And boy, this is really dating it to Ace Awards.
That was back when there still was a thing for separate cable awards.
And so we had to, you know, we were going out to Hollywood and to LA a lot.
So it was, yeah, it was a weird time.
So how'd that impact your relationships?
Is you suddenly are like, I mean, I don't know what, I know that it's weird already for me being in the arts.
I feel so distant from everybody in general.
Yeah.
Yeah.
I think it probably, I think we had the good fortune to both of both my wife and I have, I mean, I think she's cool, but she thinks that people don't think she's cool.

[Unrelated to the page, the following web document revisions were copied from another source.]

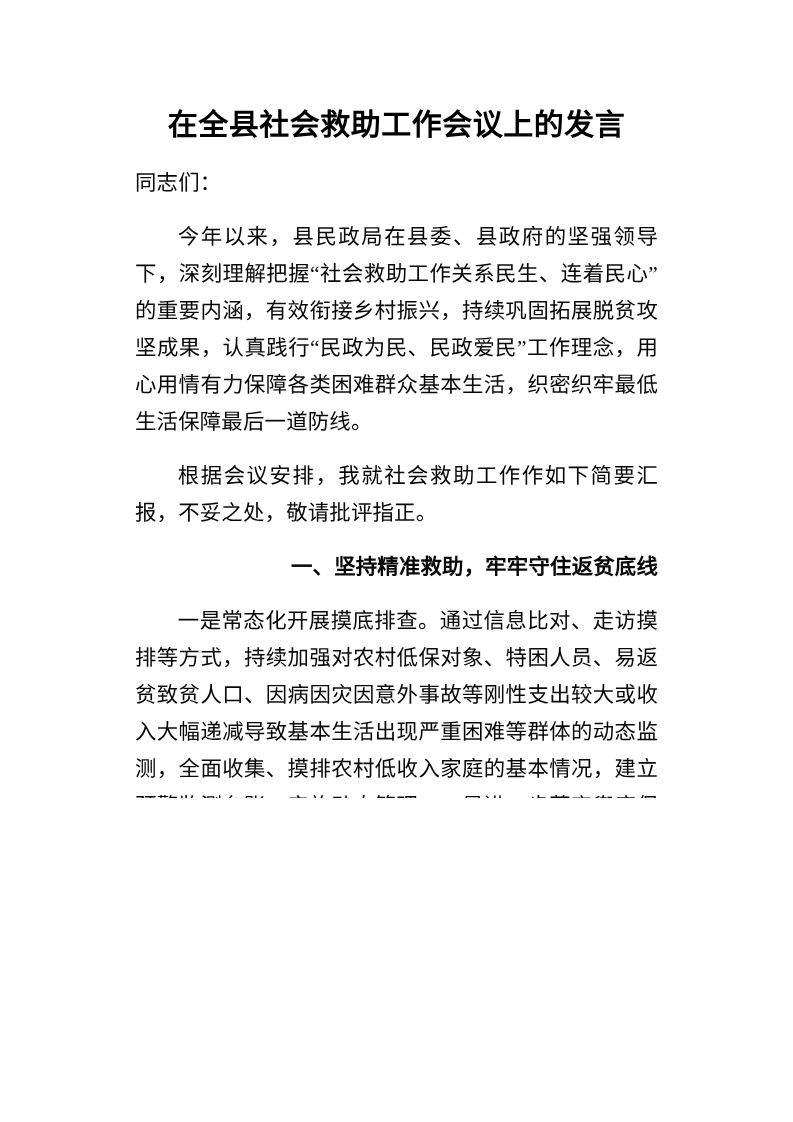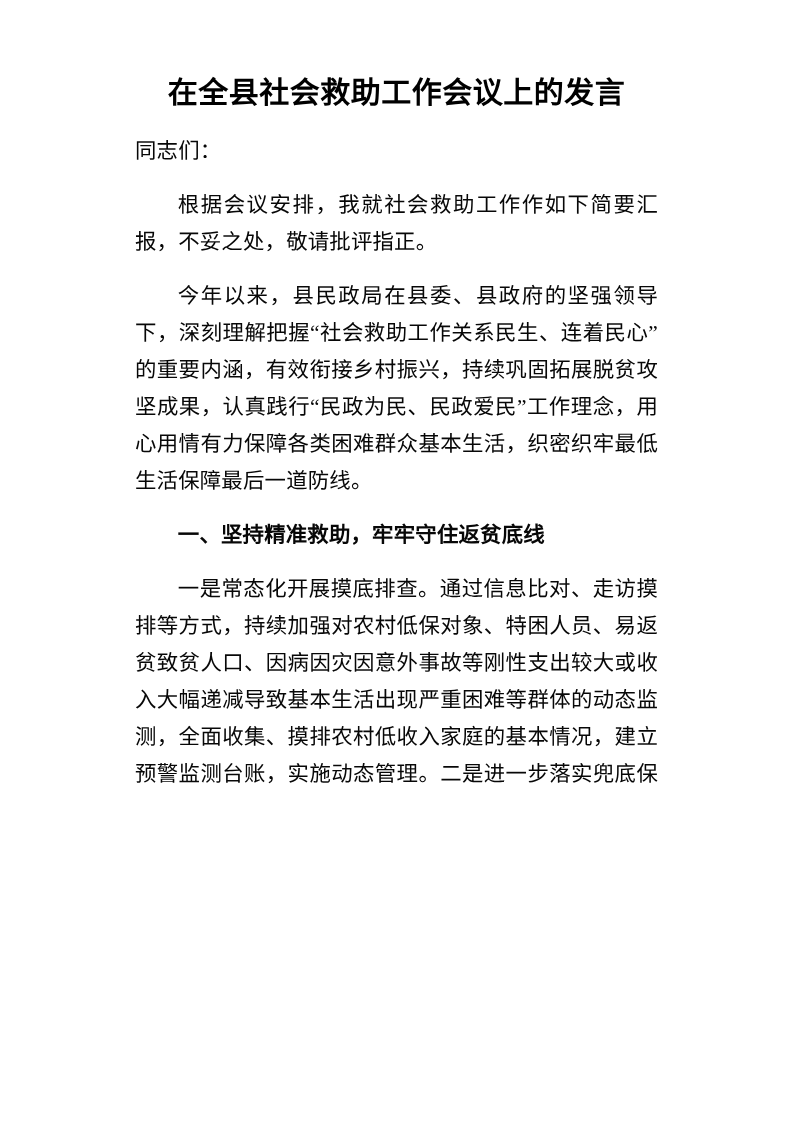--- a/index.html
+++ b/index.html
@@ -7,21 +7,21 @@
     padding: 0;
     background: #ffffff;
   }
   .page {
     position: relative;
     width: 793px;
     height: 798px;
     margin: 0 auto;
     background: #ffffff;
     box-sizing: border-box;
-    padding: 70px 118px 0 118px;
+    padding: 102px 118px 0 118px;
     overflow: hidden;
     color: #000000;
     font-family: "Liberation Serif", serif;
   }
   .doc-title {
     margin: 0 0 16px 0;
     font-family: "Liberation Sans", sans-serif;
     font-weight: 700;
     font-size: 30px;
     line-height: 46px;
@@ -39,33 +39,33 @@
   }
   .para {
     text-align: justify;
   }
   .indent {
     text-indent: 2em;
   }
   .section-heading {
     font-family: "Liberation Sans", sans-serif;
     font-weight: 700;
-    text-align: left;
+    text-align: right;
   }
 </style>
 </head>
 <body>
 
 <div class="page">
   <h1 class="doc-title">在全县社会救助工作会议上的发言</h1>
 
   <div class="doc-body">
     <p class="para">同志们：</p>
 
+    <p class="para indent">今年以来，县民政局在县委、县政府的坚强领导下，深刻理解把握“社会救助工作关系民生、连着民心”的重要内涵，有效衔接乡村振兴，持续巩固拓展脱贫攻坚成果，认真践行“民政为民、民政爱民”工作理念，用心用情有力保障各类困难群众基本生活，织密织牢最低生活保障最后一道防线。</p>
+
     <p class="para indent">根据会议安排，我就社会救助工作作如下简要汇报，不妥之处，敬请批评指正。</p>
-
-    <p class="para indent">今年以来，县民政局在县委、县政府的坚强领导下，深刻理解把握“社会救助工作关系民生、连着民心”的重要内涵，有效衔接乡村振兴，持续巩固拓展脱贫攻坚成果，认真践行“民政为民、民政爱民”工作理念，用心用情有力保障各类困难群众基本生活，织密织牢最低生活保障最后一道防线。</p>
 
     <h2 class="section-heading indent">一、坚持精准救助，牢牢守住返贫底线</h2>
 
     <p class="para indent">一是常态化开展摸底排查。通过信息比对、走访摸排等方式，持续加强对农村低保对象、特困人员、易返贫致贫人口、因病因灾因意外事故等刚性支出较大或收入大幅递减导致基本生活出现严重困难等群体的动态监测，全面收集、摸排农村低收入家庭的基本情况，建立预警监测台账，实施动态管理。二是进一步落实兜底保障政策。对摸排发现符合社会救助政策的对象及时纳入保障范围，对已纳入低保，但返贫风险较高的，根据家庭情况适度提高保障标准；对“重点人群”扣减必要的就业产业成本后，家庭人均收入超过当地低保标准的，给予 12 个月渐退期；对因遭遇突发事件、重大自然灾害、重大家庭变故等原因导致基本生活出现困难、其他救助政策不能解决的家庭及时给予临时救助。三是建立</p>
   </div>
 </div>
 
 </body></html>

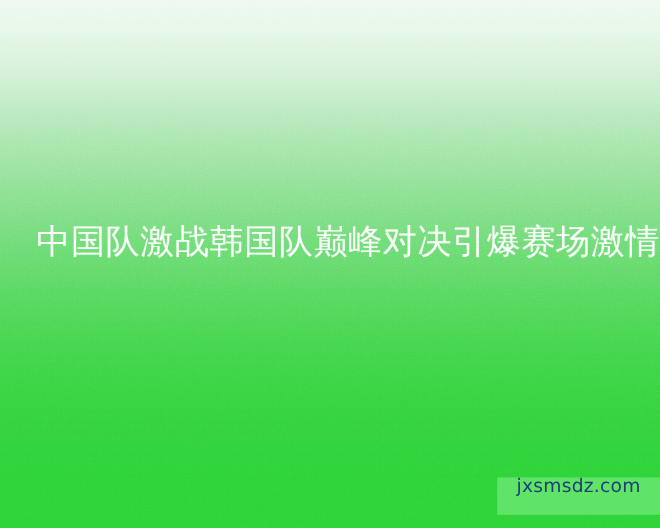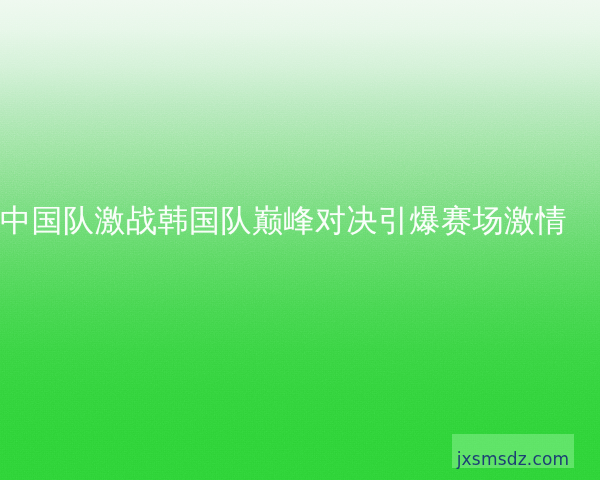--- a/index.html
+++ b/index.html
@@ -59,44 +59,44 @@
     background-size: 2px 2px, 2px 2px;
     mix-blend-mode: soft-light;
   }
 
   
   .headline {
     position: absolute;
     left: 0;
     right: 0;
     top: 198px;
-    text-align: left;
+    text-align: right;
     color: rgba(255,255,255,0.93);
     font-size: 31px;
     line-height: 45px;
     letter-spacing: 0.5px;
     font-weight: 400;
     white-space: nowrap;
     text-shadow: 0 0 1px rgba(255,255,255,0.35);
   }
 
   .headline-line {
     display: block;
   }
 
   
   .watermark {
     position: absolute;
     left: 452px;
     top: 434px;
-    width: 122px;
+    width: 148px;
     height: 34px;
     background: rgba(180, 255, 185, 0.36);
     display: flex;
-    align-items: flex-end;
+    align-items: flex-start;
     justify-content: center;
   }
 
   .watermark-text {
     color: #1c3f74;
     font-size: 17px;
     line-height: 17px;
     letter-spacing: 0.2px;
     font-weight: 400;
     font-family: "DejaVu Sans", "Liberation Sans", sans-serif;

And I have never for a single second been cool or anything at all.
And so we were never kind of in with Hollywood because we, you know, it was just a weird puppet show from the Midwest.
So there really was no cachet for it at all.
And so it didn't really change things a lot with the relationship with Hollywood because we just never hung with those people.
If we did, it would be with the guys from like Kids in the Hall and stuff because they're from Canada and they kind of looked around the same way we did.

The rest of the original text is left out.